While commodity operating systems provide information such as processor information and amount of memory to user applications, performance related information such as IO/memory latency or bandwidth is typically unknown. When scheduling HPC tasks on the cloud, we are often faced the question of which nodes are best fitted for the workload under some budget constraint. One way to answer this question is running a sample of the given tasks on various nodes and come up with a comparison [1]. Unfortunately, given the variety of VM types (e.g. 15 on Amazon EC2) as well as IaaS providers, this solution does not scale.

Another possibility is predicting the performance of a given workload on various nodes.
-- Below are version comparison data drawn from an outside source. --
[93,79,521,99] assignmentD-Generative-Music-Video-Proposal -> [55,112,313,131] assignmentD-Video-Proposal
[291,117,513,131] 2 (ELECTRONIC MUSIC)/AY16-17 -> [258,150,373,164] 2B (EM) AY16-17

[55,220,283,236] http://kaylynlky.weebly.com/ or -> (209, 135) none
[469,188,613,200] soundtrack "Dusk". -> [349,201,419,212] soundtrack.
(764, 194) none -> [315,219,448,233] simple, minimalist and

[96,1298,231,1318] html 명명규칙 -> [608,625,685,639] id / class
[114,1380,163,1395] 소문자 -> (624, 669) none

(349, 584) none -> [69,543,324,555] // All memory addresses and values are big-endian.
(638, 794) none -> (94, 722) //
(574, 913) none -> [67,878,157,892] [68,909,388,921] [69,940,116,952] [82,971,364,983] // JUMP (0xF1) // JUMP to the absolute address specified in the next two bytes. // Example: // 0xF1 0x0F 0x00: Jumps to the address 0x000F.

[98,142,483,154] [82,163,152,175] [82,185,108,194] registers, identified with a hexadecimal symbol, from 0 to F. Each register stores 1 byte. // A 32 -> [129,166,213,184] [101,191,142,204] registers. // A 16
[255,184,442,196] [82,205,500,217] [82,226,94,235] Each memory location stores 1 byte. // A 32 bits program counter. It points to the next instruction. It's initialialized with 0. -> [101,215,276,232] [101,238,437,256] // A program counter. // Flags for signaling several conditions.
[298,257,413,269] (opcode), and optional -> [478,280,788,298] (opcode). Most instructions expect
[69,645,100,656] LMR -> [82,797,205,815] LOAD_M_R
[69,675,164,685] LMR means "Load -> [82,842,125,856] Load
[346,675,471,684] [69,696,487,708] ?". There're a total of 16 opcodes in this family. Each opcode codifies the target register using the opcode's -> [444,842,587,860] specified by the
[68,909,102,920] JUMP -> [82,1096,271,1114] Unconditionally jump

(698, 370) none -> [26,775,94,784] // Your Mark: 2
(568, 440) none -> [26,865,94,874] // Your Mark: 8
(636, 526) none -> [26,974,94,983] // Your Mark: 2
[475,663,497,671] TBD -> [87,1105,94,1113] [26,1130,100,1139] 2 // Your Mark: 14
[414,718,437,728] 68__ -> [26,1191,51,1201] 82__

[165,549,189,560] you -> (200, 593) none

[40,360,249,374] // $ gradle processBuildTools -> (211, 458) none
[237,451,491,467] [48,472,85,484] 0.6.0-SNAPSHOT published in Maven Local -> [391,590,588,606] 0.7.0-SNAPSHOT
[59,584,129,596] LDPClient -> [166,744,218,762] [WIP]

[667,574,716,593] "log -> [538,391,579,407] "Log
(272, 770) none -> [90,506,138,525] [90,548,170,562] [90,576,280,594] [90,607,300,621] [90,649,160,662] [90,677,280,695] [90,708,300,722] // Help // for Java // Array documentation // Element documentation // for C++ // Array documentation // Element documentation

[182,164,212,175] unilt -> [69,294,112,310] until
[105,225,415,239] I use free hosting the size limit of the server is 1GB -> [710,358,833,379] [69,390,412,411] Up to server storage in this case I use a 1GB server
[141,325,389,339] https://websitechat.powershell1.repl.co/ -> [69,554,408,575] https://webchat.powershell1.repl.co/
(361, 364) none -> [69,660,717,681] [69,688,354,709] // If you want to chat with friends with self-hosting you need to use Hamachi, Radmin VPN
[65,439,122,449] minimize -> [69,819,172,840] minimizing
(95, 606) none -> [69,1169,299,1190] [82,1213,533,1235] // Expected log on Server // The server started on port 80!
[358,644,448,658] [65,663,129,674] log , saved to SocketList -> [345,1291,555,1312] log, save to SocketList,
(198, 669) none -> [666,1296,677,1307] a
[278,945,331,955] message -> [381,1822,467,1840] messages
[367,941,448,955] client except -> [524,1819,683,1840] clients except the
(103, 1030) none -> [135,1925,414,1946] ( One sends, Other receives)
The idea is running a sample of the user's workload somewhere to find out its sensitive performance characteristics and matching it with suitable VM types. For example, if it is clear that the user's workload is CPU-bound, then it only makes sense to consider VM types with faster CPUs. During the course of this thesis the student will answer the following questions:

1) What are the most important performance characteristics of a virtual machine for various HPC workloads? 2) How to gather performance information of various VM types? 3) Given performance information of different VM types and characteristics of the user's workload, what is the best strategy to allocate VMs?

Requirements: performance profiling, interest in cloud technologies, resource scheduling

[1] Ana-Maria Oprescu, Thilo Kielmann, Haralambie Leahu. Budget Estimation and Control for Bag-of-Tasks Scheduling in Clouds. Parallel Processing Letters, Vol. 21, No. 2, pp. 219-243, June 2011.